**Directions:** Give the records below again in full, exactly as written, but without any images.

**Records from a data source:**
BEGIN

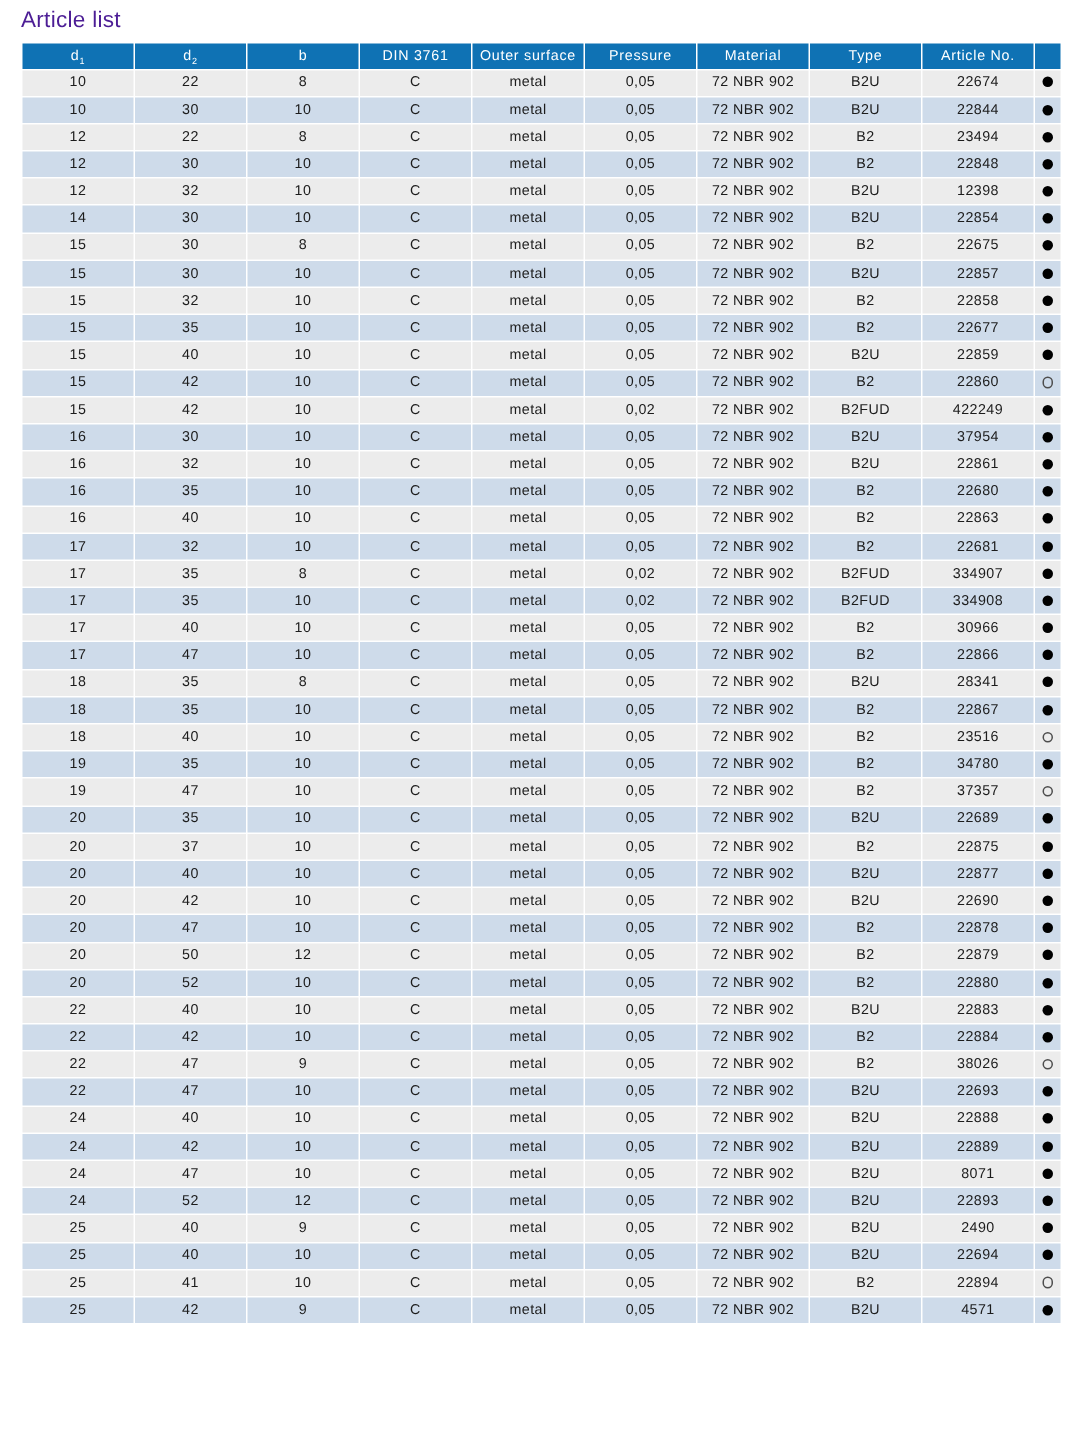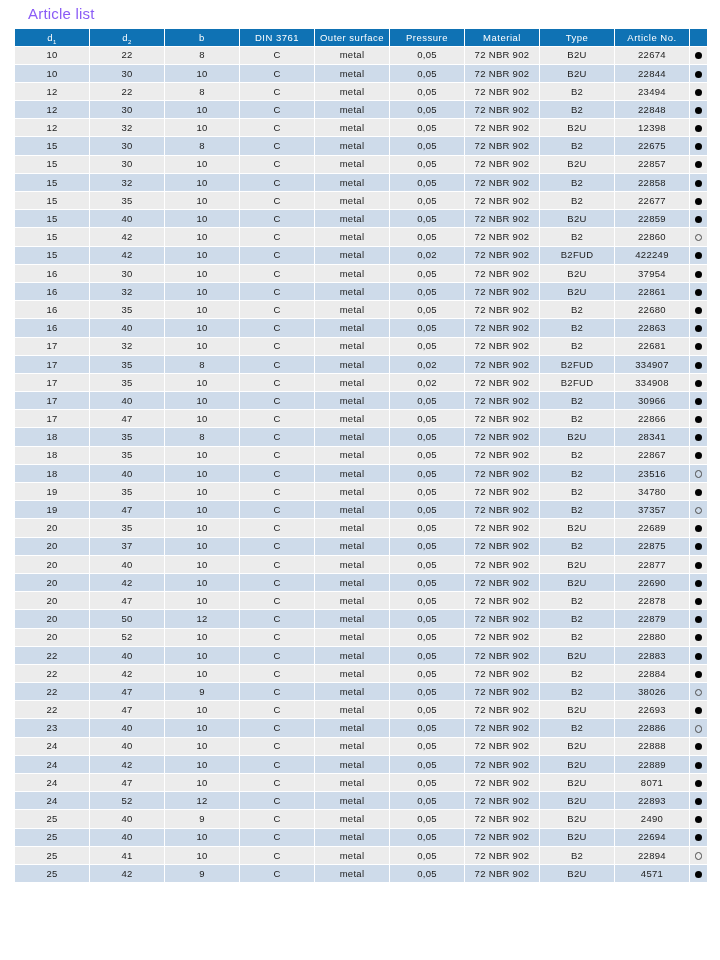"Article list" .title { color: #8b5cf6 -> #4c1d95; margin: 5px 0 5px 28px -> 5px 0 5px 14px }
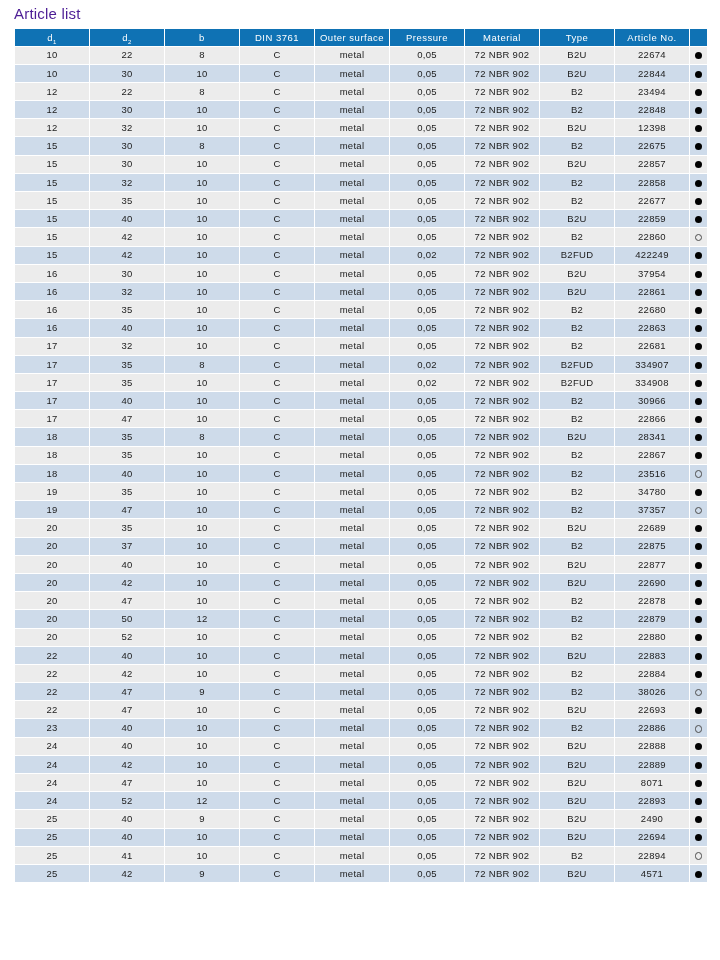"14" tr { html: none -> <tr> <td>14</td> <td>30</td> <td>10</td> <td>C</td> <td>metal</td> <td>0,05</td> <td>72 NBR 902</td> <td>B2U</td> <td>22854</td> <td><span></span></td> </tr> }
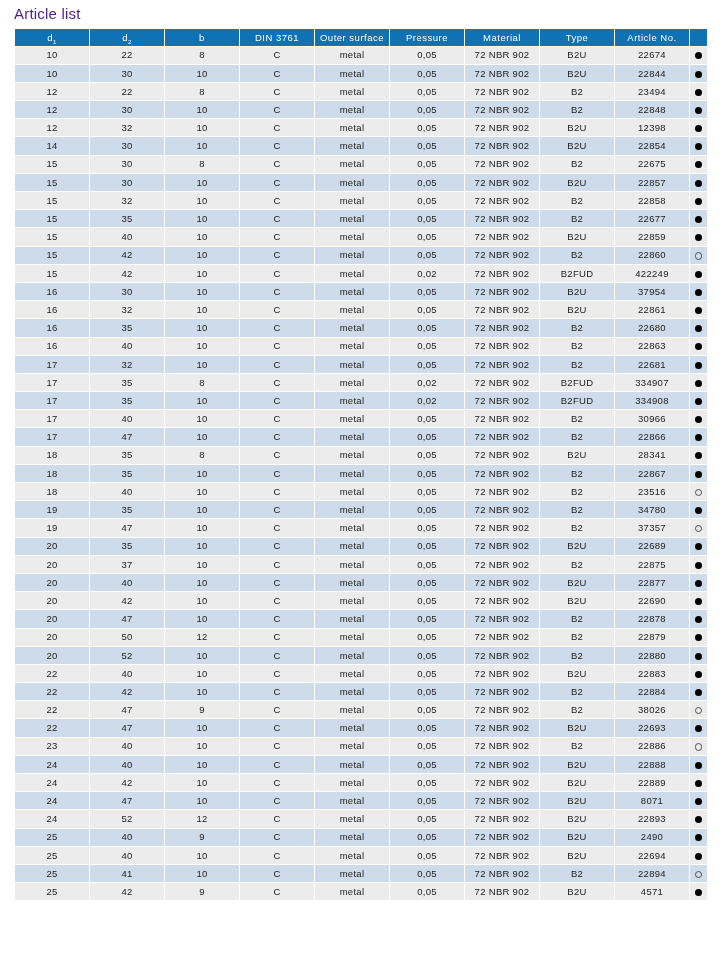"23" tr { html: <tr> <td>23</td> <td>40</td> <td>10</td> <td>C</td> <td>metal</td> <td>0,05</td> <td>72 NBR 902</td> <td>B2</td> <td>22886</td> <td><span></span></td> </tr> -> none }
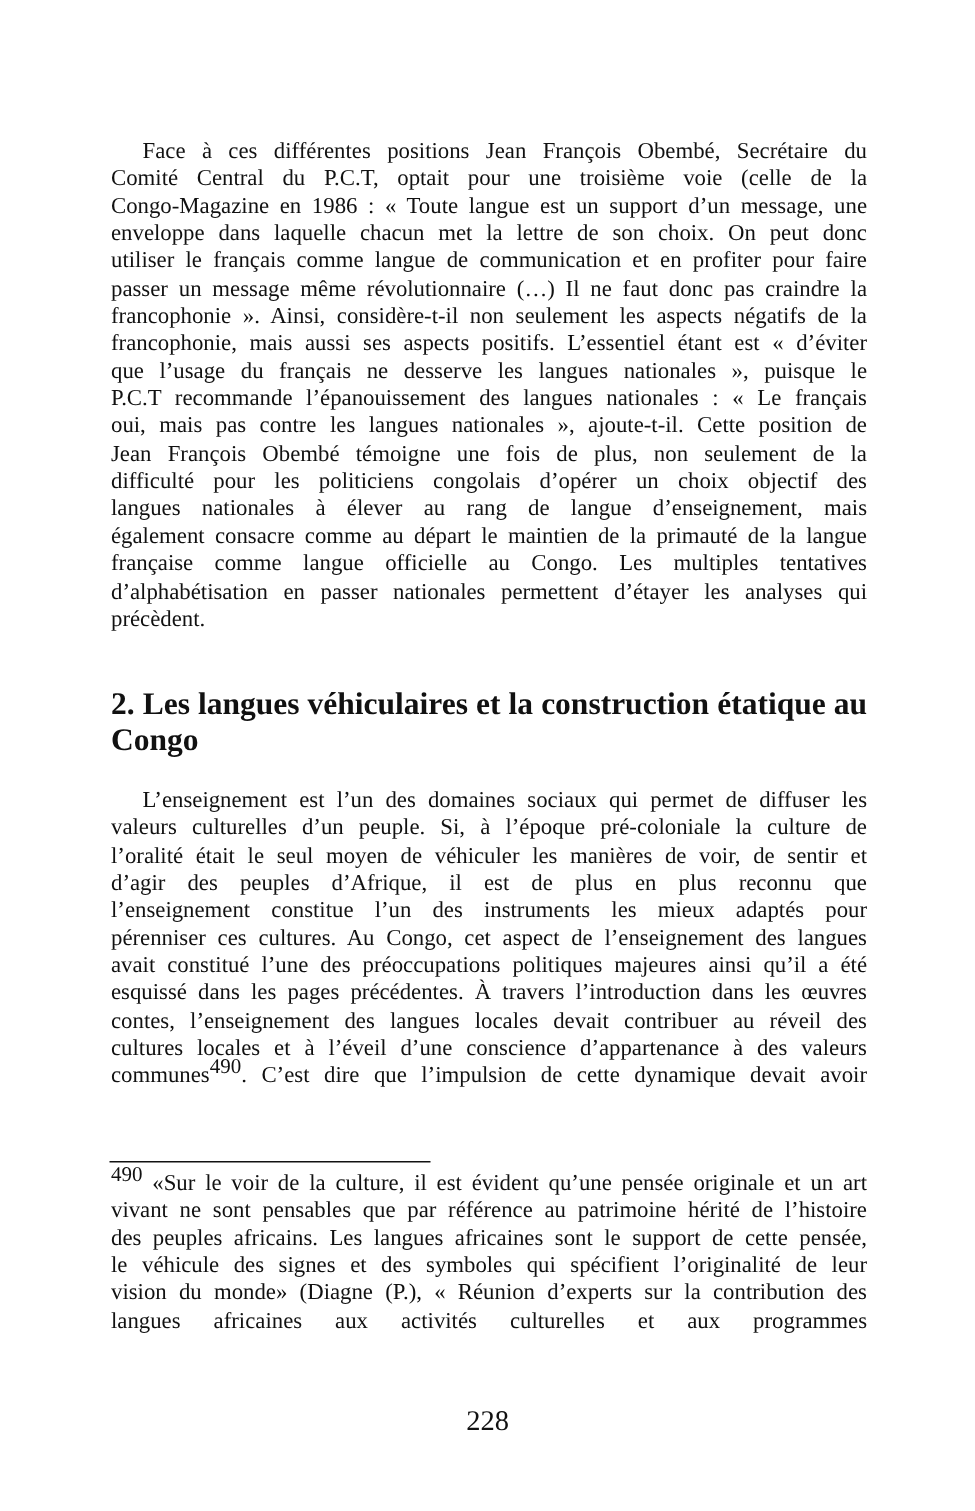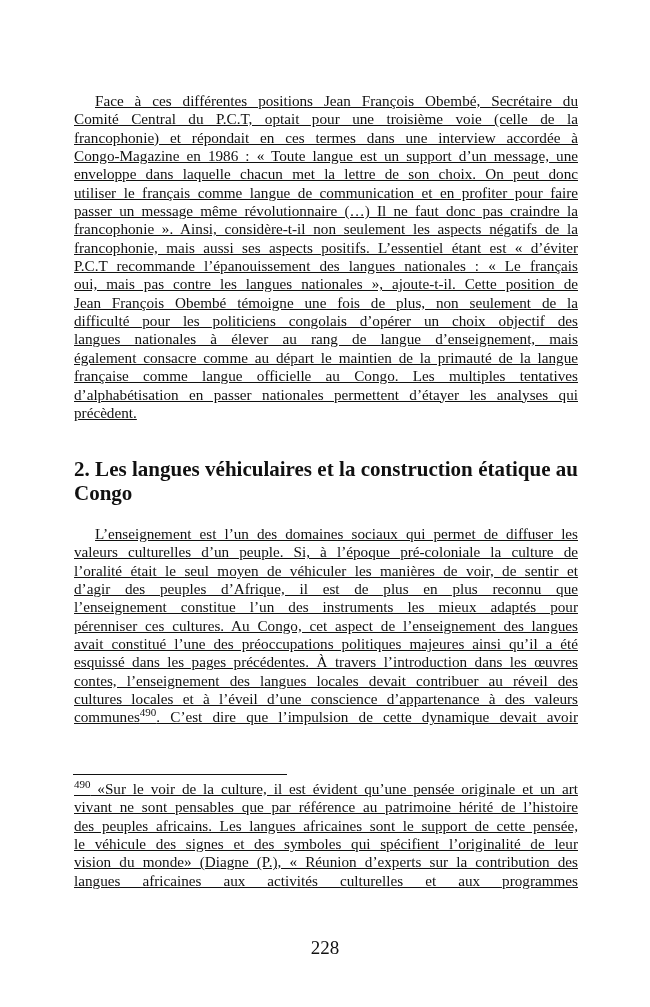"Face à ces différentes positions" .ln { text-decoration: underline -> none }
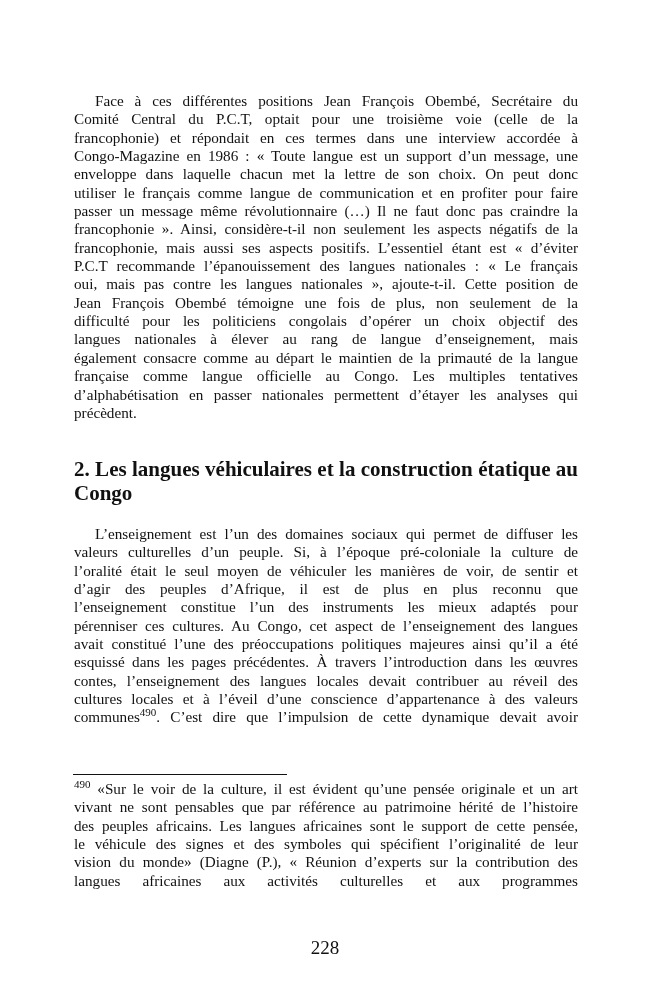"francophonie) et répondait en ces" span.ln { html: <span>francophonie) et répondait en ces termes dans une interview accordée à</span> -> none }
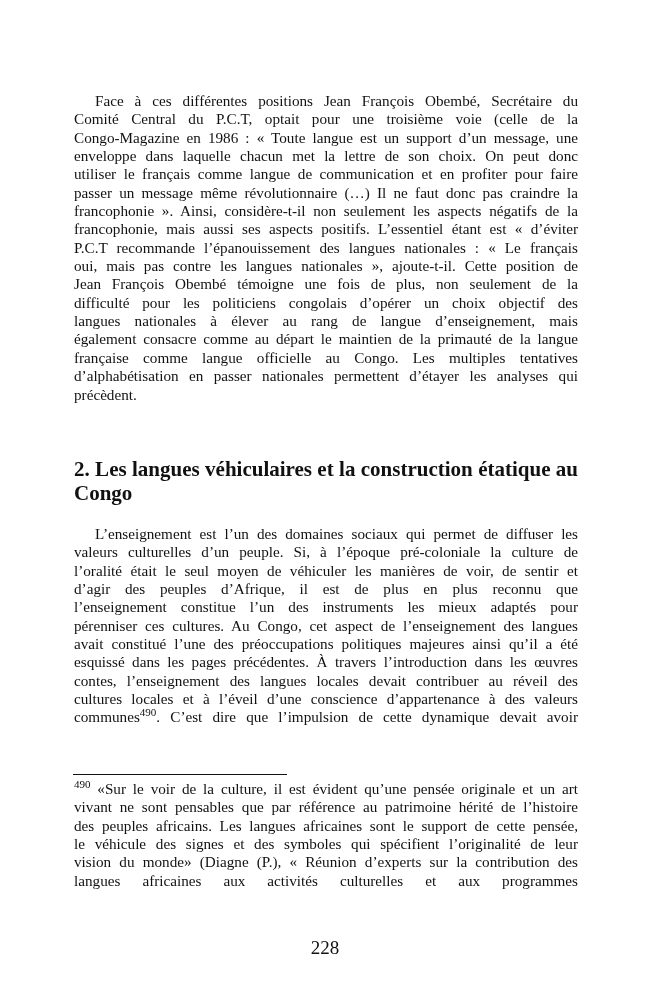"que l’usage du français ne" span.ln { html: none -> <span>que l’usage du français ne desserve les langues nationales », puisque le</span> }
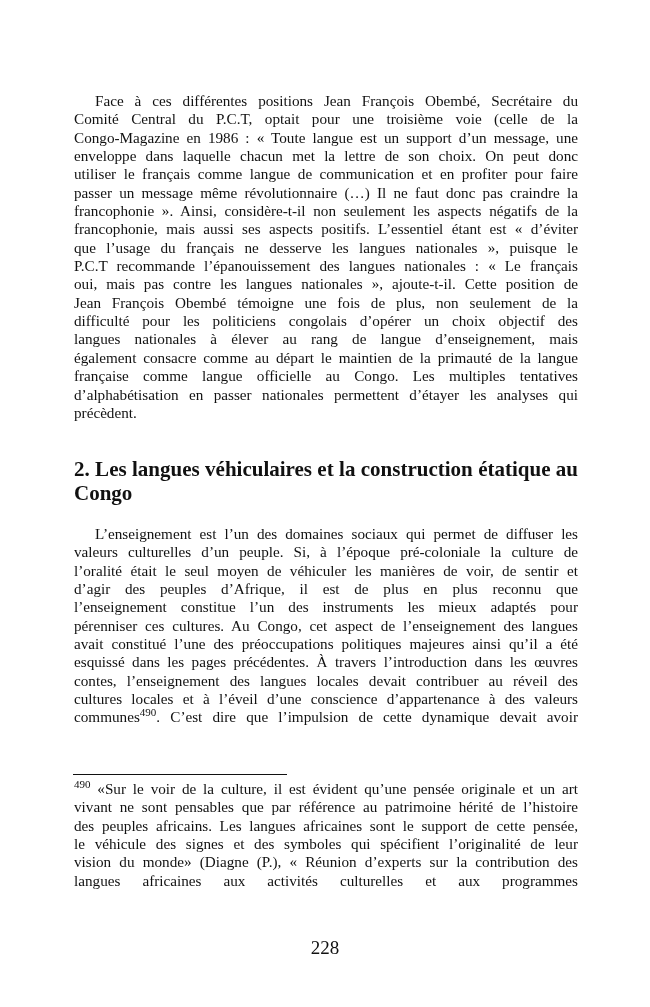"490" sup { font-size: 11px -> 14px }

END

**Response:**
"Article list" .title { color: #8b5cf6 -> #4c1d95; margin: 5px 0 5px 28px -> 5px 0 5px 14px }
"14" tr { html: none -> <tr> <td>14</td> <td>30</td> <td>10</td> <td>C</td> <td>metal</td> <td>0,05</td> <td>72 NBR 902</td> <td>B2U</td> <td>22854</td> <td><span></span></td> </tr> }
"23" tr { html: <tr> <td>23</td> <td>40</td> <td>10</td> <td>C</td> <td>metal</td> <td>0,05</td> <td>72 NBR 902</td> <td>B2</td> <td>22886</td> <td><span></span></td> </tr> -> none }
"Face à ces différentes positions" .ln { text-decoration: underline -> none }
"francophonie) et répondait en ces" span.ln { html: <span>francophonie) et répondait en ces termes dans une interview accordée à</span> -> none }
"que l’usage du français ne" span.ln { html: none -> <span>que l’usage du français ne desserve les langues nationales », puisque le</span> }
"490" sup { font-size: 11px -> 14px }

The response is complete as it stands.